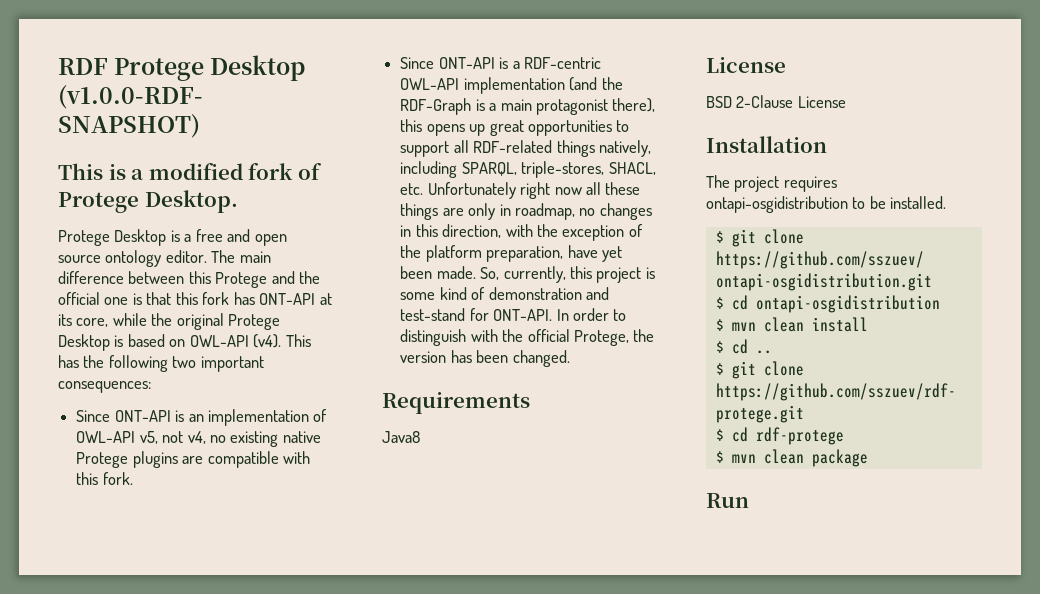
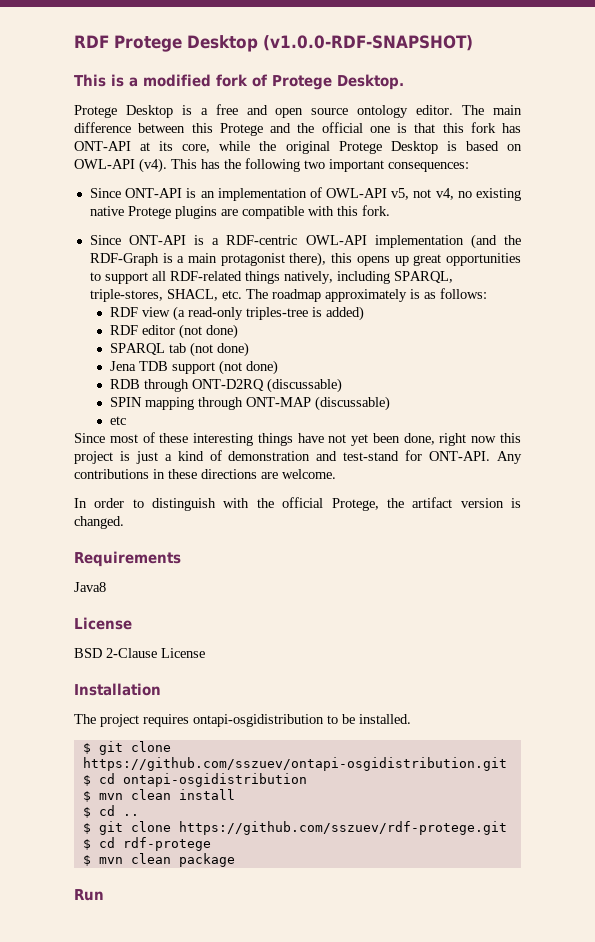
[427,182,641,199] [400,203,652,220] [400,224,643,241] [400,245,622,262] [400,266,566,283] Unfortunately right now all these things are only in roadmap, no changes in this direction, with the exception of the platform preparation, have yet been made. So, currently, -> [245,288,487,302] [110,306,365,321] [110,324,239,339] [110,342,250,357] [110,360,279,375] [110,378,343,393] [110,396,391,411] [110,416,127,425] [74,432,497,446] The roadmap approximately is as follows: // RDF view (a read-only triples-tree is added) // RDF editor (not done) // SPARQL tab (not done) // Jena TDB support (not done) // RDB through ONT-D2RQ (discussable) // SPIN mapping through ONT-MAP (discussable) // etc // Since most of these interesting things have not yet been done, right now
[400,292,436,300] some -> [135,451,172,464] just a
(553, 315) none -> [497,451,523,464] [74,469,336,479] Any contributions in these directions are welcome. //
[400,350,509,363] version has been -> [412,497,521,508] artifact version is

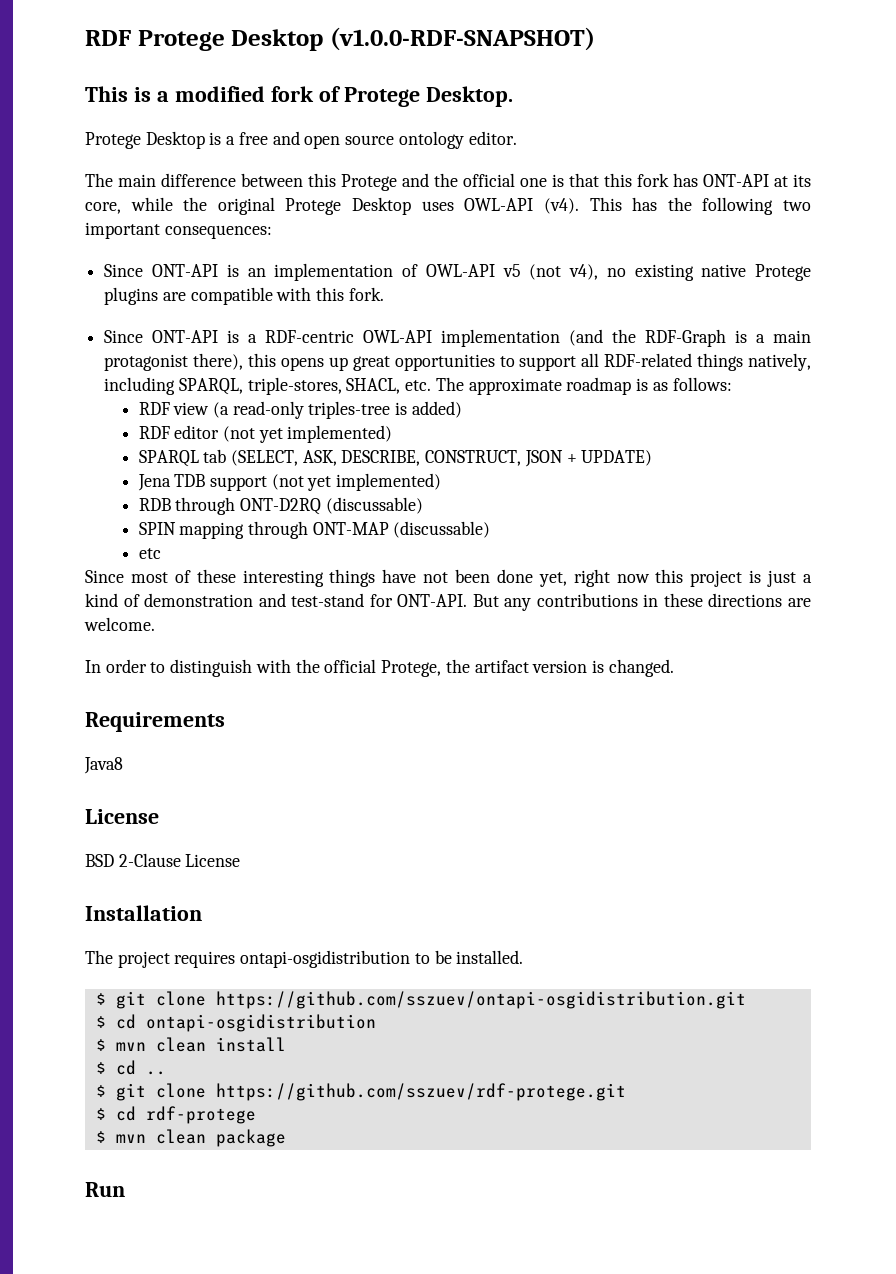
(454, 110) none -> (517, 138) //
[446,141,522,151] is based on -> [421,201,454,211] uses
[391,188,454,200] v5, not v4, -> [502,264,598,280] v5 (not v4),
[271,289,407,302] roadmap approximately -> [468,377,632,395] approximate roadmap
[206,324,239,339] done) -> [258,425,393,443] yet implemented)
[190,342,250,357] (not done) -> [231,450,653,467] (SELECT, ASK, DESCRIBE, CONSTRUCT, JSON + UPDATE)
[246,360,279,375] done) -> [307,473,442,491] yet implemented)
[351,433,435,446] yet been done, -> [455,569,567,587] been done yet,
[497,451,523,464] Any -> [472,594,532,611] But any

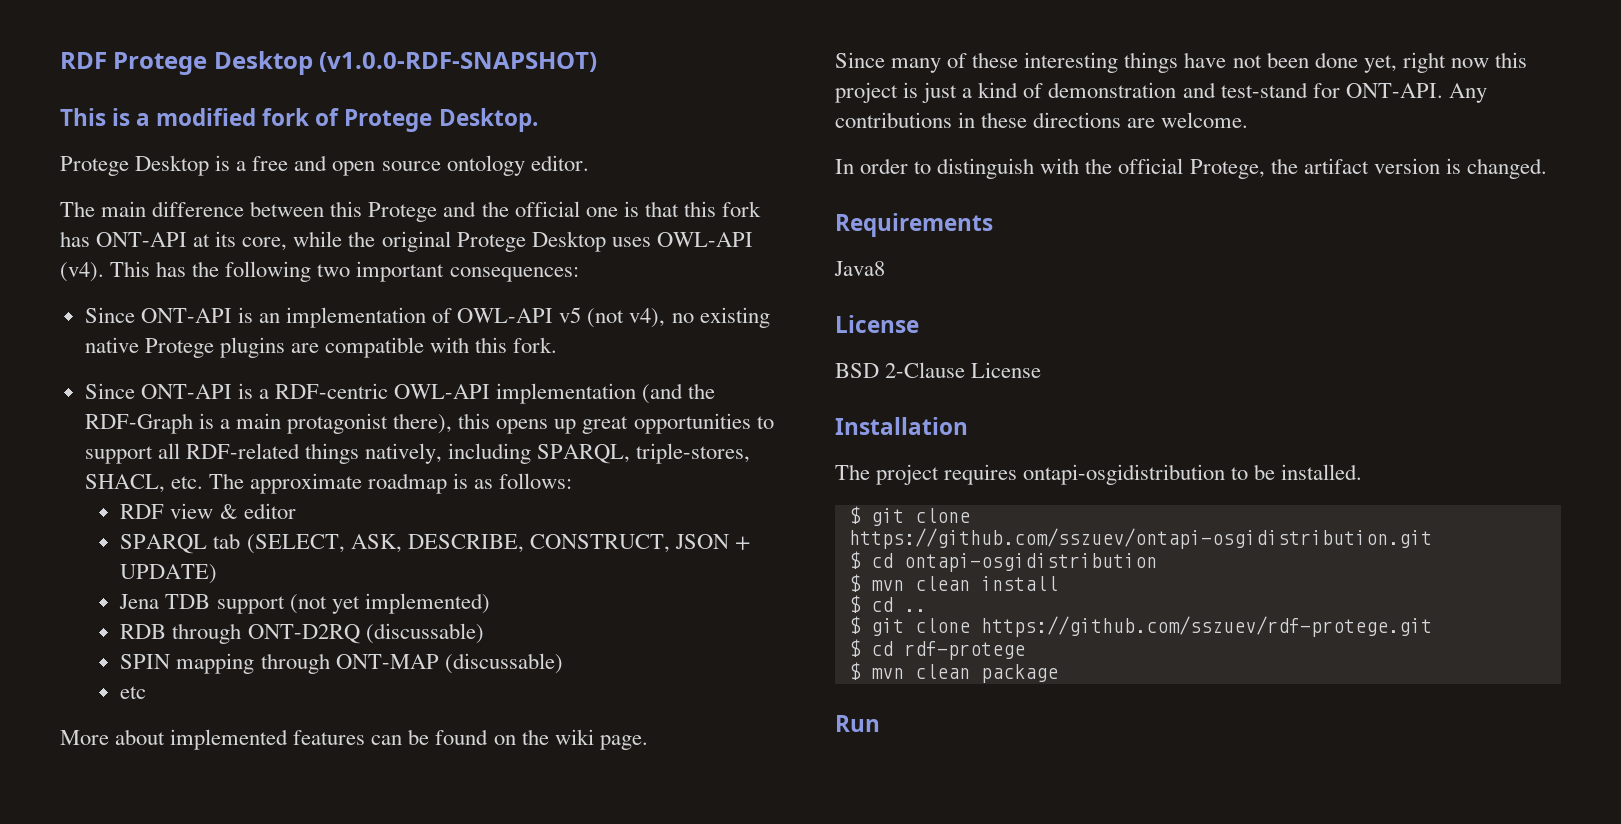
[213,401,462,419] [138,425,393,443] (a read-only triples-tree is added) // RDF editor (not yet implemented) -> [219,503,296,519] & editor
[85,570,168,583] // Since most -> [60,729,648,750] [835,52,942,73] // More about implemented features can be found on the wiki page. // Since many
[472,594,532,611] But any -> [1448,83,1487,103] Any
────
PROBLEM REQUIREMENTS:
Make a word-for-word copy of the entries, without any pictures.

FINISHED TASK:
[427,182,641,199] [400,203,652,220] [400,224,643,241] [400,245,622,262] [400,266,566,283] Unfortunately right now all these things are only in roadmap, no changes in this direction, with the exception of the platform preparation, have yet been made. So, currently, -> [245,288,487,302] [110,306,365,321] [110,324,239,339] [110,342,250,357] [110,360,279,375] [110,378,343,393] [110,396,391,411] [110,416,127,425] [74,432,497,446] The roadmap approximately is as follows: // RDF view (a read-only triples-tree is added) // RDF editor (not done) // SPARQL tab (not done) // Jena TDB support (not done) // RDB through ONT-D2RQ (discussable) // SPIN mapping through ONT-MAP (discussable) // etc // Since most of these interesting things have not yet been done, right now
[400,292,436,300] some -> [135,451,172,464] just a
(553, 315) none -> [497,451,523,464] [74,469,336,479] Any contributions in these directions are welcome. //
[400,350,509,363] version has been -> [412,497,521,508] artifact version is

(454, 110) none -> (517, 138) //
[446,141,522,151] is based on -> [421,201,454,211] uses
[391,188,454,200] v5, not v4, -> [502,264,598,280] v5 (not v4),
[271,289,407,302] roadmap approximately -> [468,377,632,395] approximate roadmap
[206,324,239,339] done) -> [258,425,393,443] yet implemented)
[190,342,250,357] (not done) -> [231,450,653,467] (SELECT, ASK, DESCRIBE, CONSTRUCT, JSON + UPDATE)
[246,360,279,375] done) -> [307,473,442,491] yet implemented)
[351,433,435,446] yet been done, -> [455,569,567,587] been done yet,
[497,451,523,464] Any -> [472,594,532,611] But any

[213,401,462,419] [138,425,393,443] (a read-only triples-tree is added) // RDF editor (not yet implemented) -> [219,503,296,519] & editor
[85,570,168,583] // Since most -> [60,729,648,750] [835,52,942,73] // More about implemented features can be found on the wiki page. // Since many
[472,594,532,611] But any -> [1448,83,1487,103] Any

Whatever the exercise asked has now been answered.